[INPUT MATERIAL]

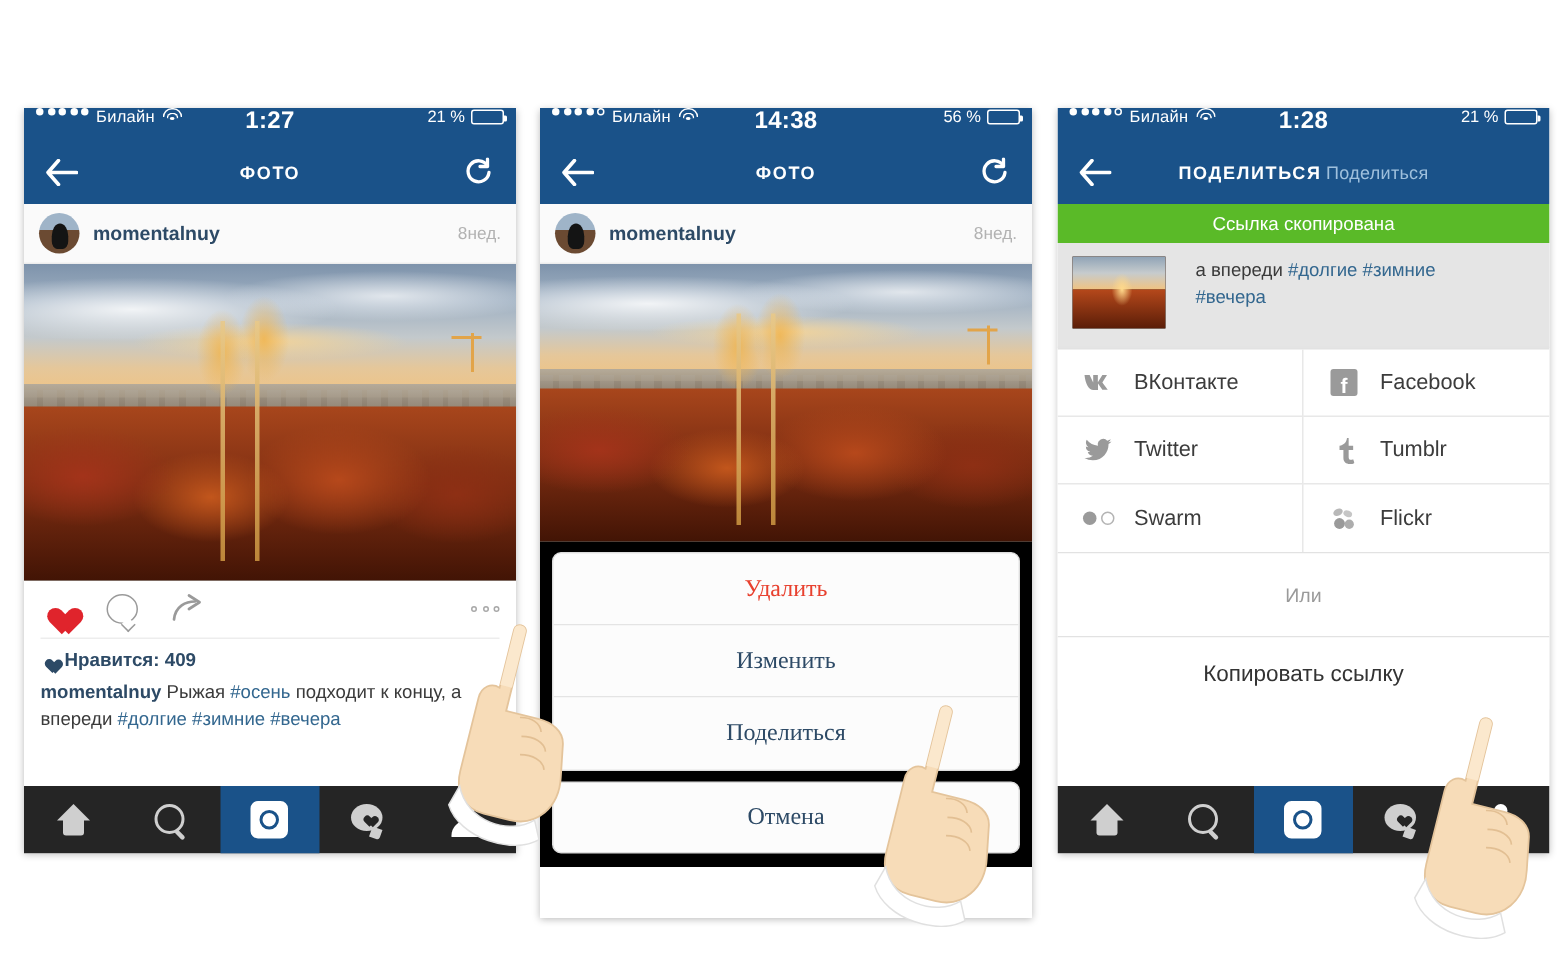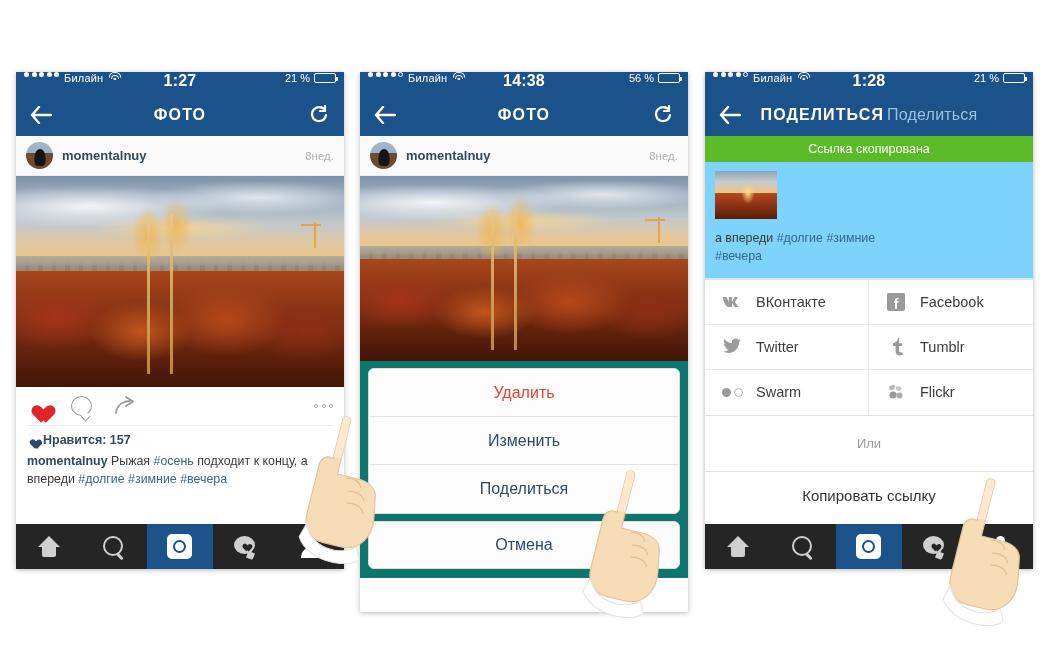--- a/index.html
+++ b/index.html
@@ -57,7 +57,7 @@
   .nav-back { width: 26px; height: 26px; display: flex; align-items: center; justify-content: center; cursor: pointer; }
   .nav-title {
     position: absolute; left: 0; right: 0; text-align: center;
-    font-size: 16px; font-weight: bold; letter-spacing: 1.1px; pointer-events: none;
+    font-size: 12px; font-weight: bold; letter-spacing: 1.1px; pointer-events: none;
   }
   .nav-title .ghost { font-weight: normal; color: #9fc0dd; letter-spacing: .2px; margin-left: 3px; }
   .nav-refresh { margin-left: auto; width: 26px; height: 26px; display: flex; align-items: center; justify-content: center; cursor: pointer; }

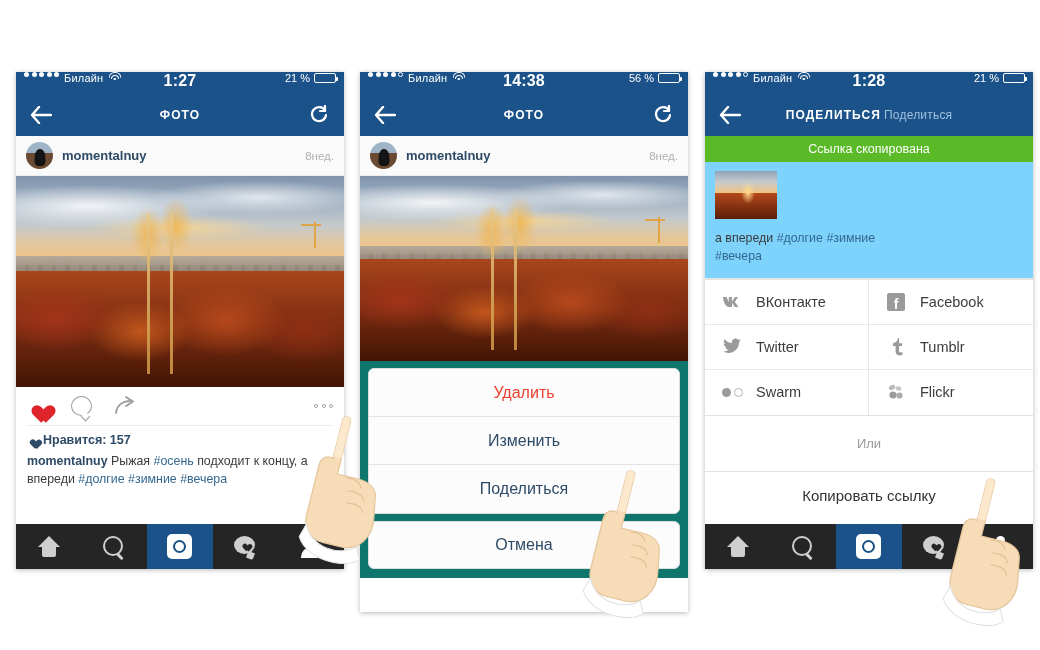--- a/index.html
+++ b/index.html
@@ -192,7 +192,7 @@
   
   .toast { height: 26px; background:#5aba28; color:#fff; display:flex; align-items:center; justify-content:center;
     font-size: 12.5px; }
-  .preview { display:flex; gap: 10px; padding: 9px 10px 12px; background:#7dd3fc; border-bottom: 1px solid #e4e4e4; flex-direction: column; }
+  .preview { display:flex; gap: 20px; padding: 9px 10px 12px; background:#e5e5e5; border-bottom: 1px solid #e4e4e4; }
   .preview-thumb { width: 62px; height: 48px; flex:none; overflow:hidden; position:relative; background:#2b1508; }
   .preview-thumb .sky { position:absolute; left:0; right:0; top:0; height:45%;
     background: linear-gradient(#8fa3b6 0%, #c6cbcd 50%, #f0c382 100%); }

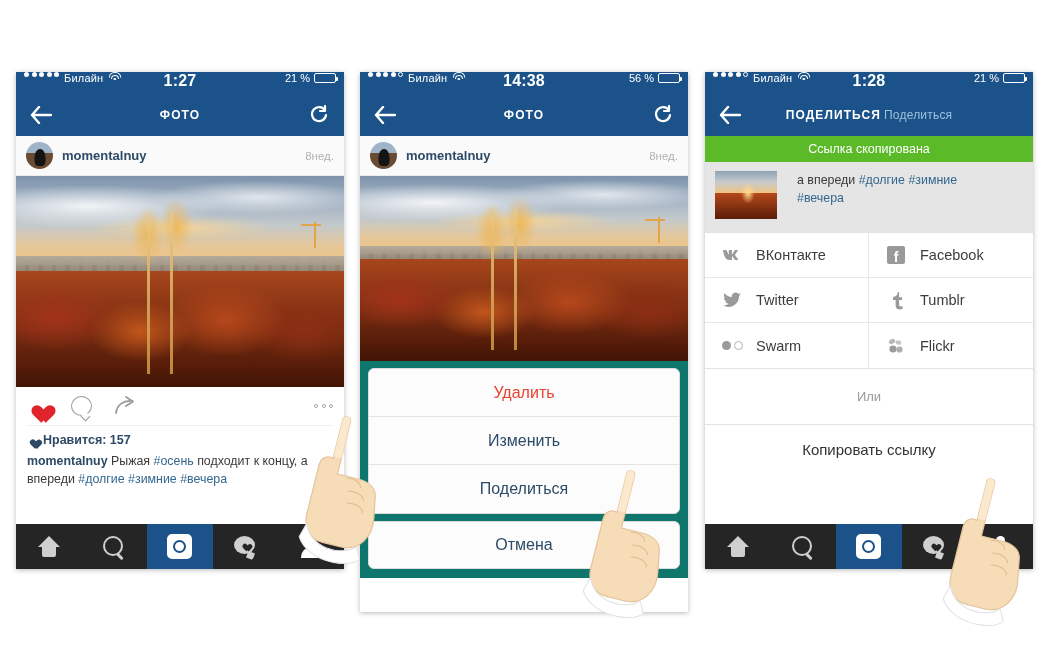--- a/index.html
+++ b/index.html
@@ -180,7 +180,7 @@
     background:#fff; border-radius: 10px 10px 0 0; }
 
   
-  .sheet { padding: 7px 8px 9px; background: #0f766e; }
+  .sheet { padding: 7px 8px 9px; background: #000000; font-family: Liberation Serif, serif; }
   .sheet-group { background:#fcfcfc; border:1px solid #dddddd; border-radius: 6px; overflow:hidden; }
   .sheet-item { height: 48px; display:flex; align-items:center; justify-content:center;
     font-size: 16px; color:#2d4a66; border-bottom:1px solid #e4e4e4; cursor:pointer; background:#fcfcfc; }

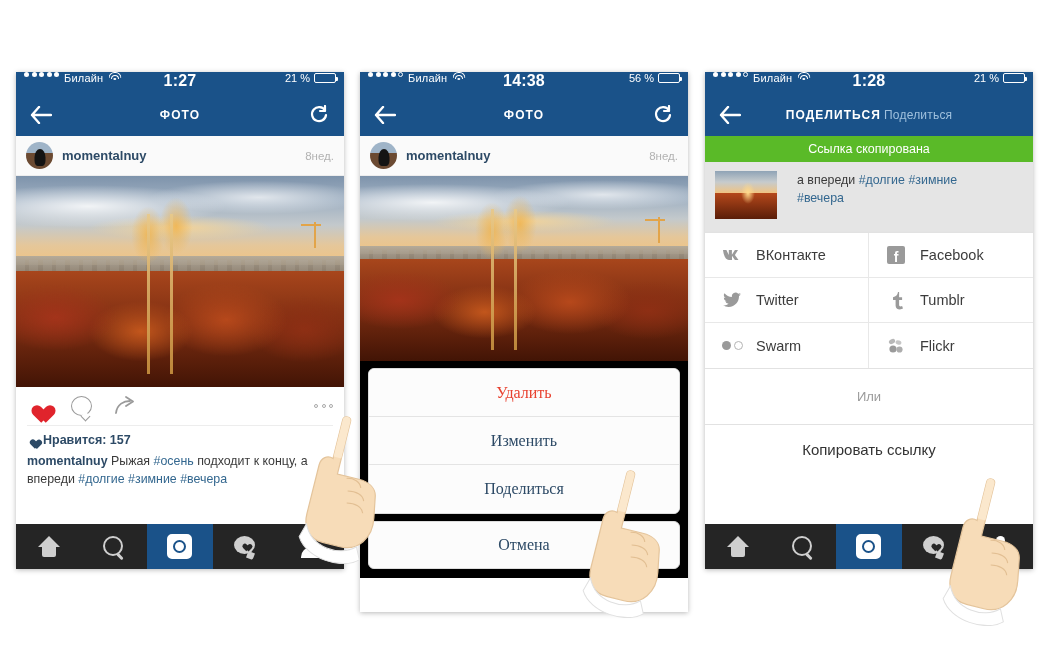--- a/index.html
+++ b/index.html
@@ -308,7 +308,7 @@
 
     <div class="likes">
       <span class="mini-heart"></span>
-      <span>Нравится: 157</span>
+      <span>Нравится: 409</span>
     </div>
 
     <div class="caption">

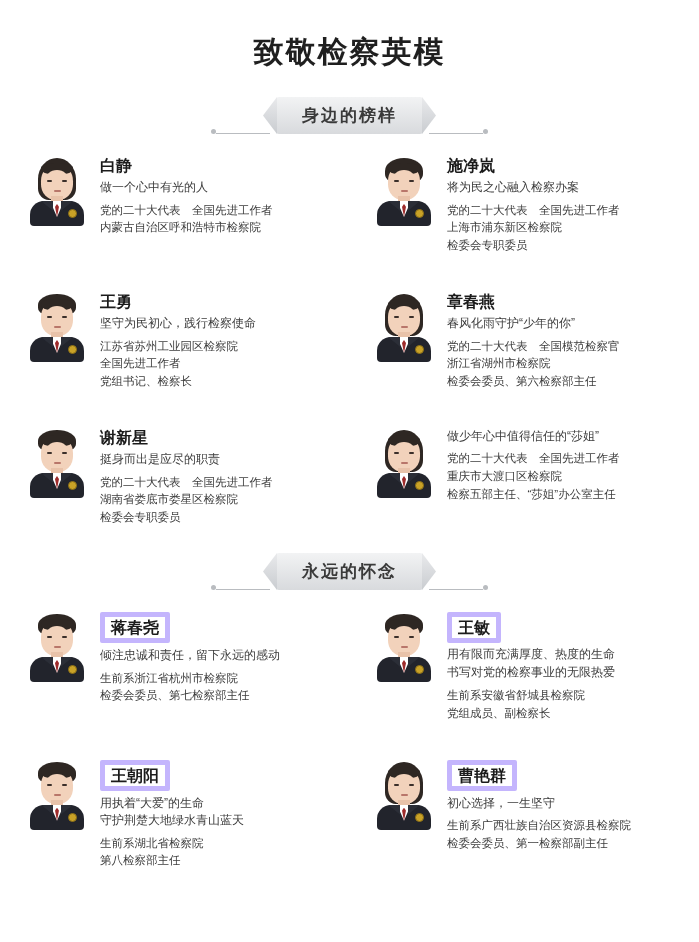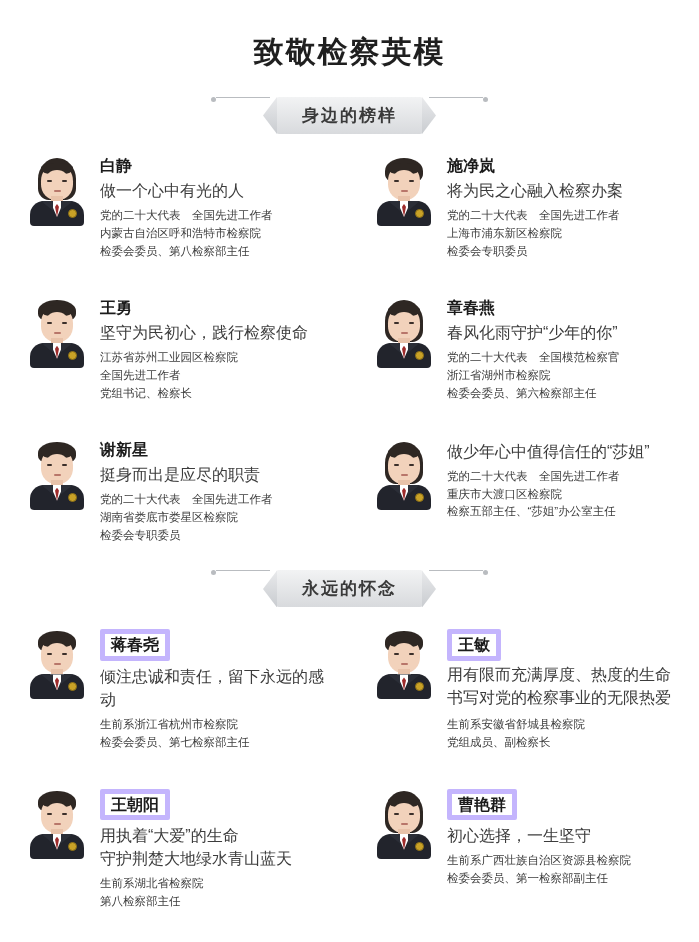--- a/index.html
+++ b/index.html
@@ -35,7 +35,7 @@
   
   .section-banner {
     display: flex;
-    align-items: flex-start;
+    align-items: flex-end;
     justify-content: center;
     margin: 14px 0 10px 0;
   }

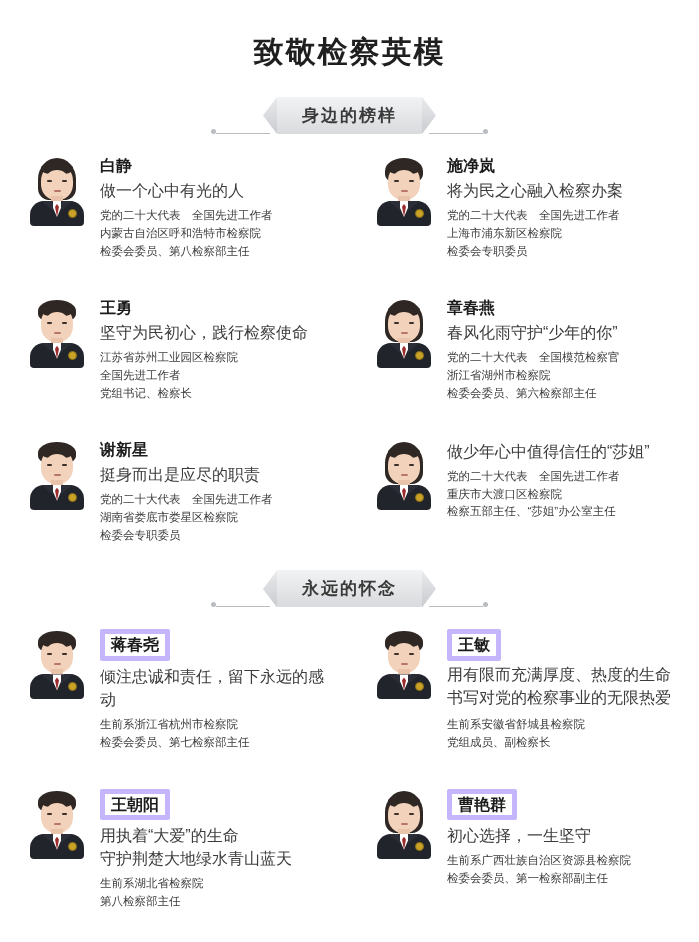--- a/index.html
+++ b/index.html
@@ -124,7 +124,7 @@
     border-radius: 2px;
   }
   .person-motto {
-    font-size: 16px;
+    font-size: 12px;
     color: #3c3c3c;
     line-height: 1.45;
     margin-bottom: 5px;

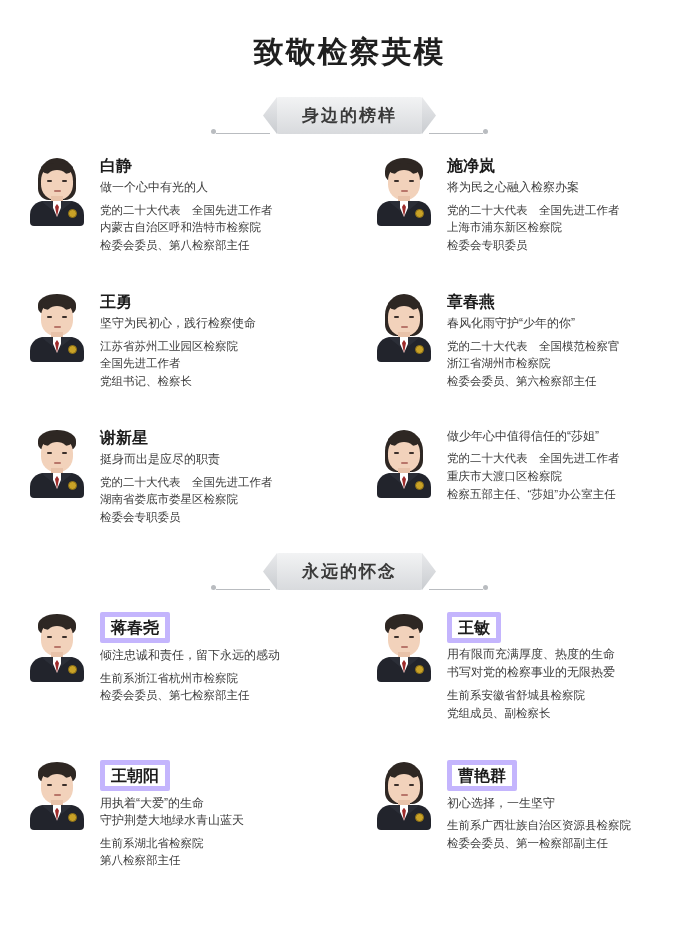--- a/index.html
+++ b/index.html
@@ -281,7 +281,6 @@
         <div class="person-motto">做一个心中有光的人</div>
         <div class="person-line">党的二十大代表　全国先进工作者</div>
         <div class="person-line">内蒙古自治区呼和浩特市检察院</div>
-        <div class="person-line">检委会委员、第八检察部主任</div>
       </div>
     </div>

[/INPUT MATERIAL]

■ **TO DO**:
Search the data above for the string "bold" and copy each line that has it.

■ **SOLUTION TO THE EXERCISE**:
-    font-size: 16px; font-weight: bold; letter-spacing: 1.1px; pointer-events: none;
+    font-size: 12px; font-weight: bold; letter-spacing: 1.1px; pointer-events: none;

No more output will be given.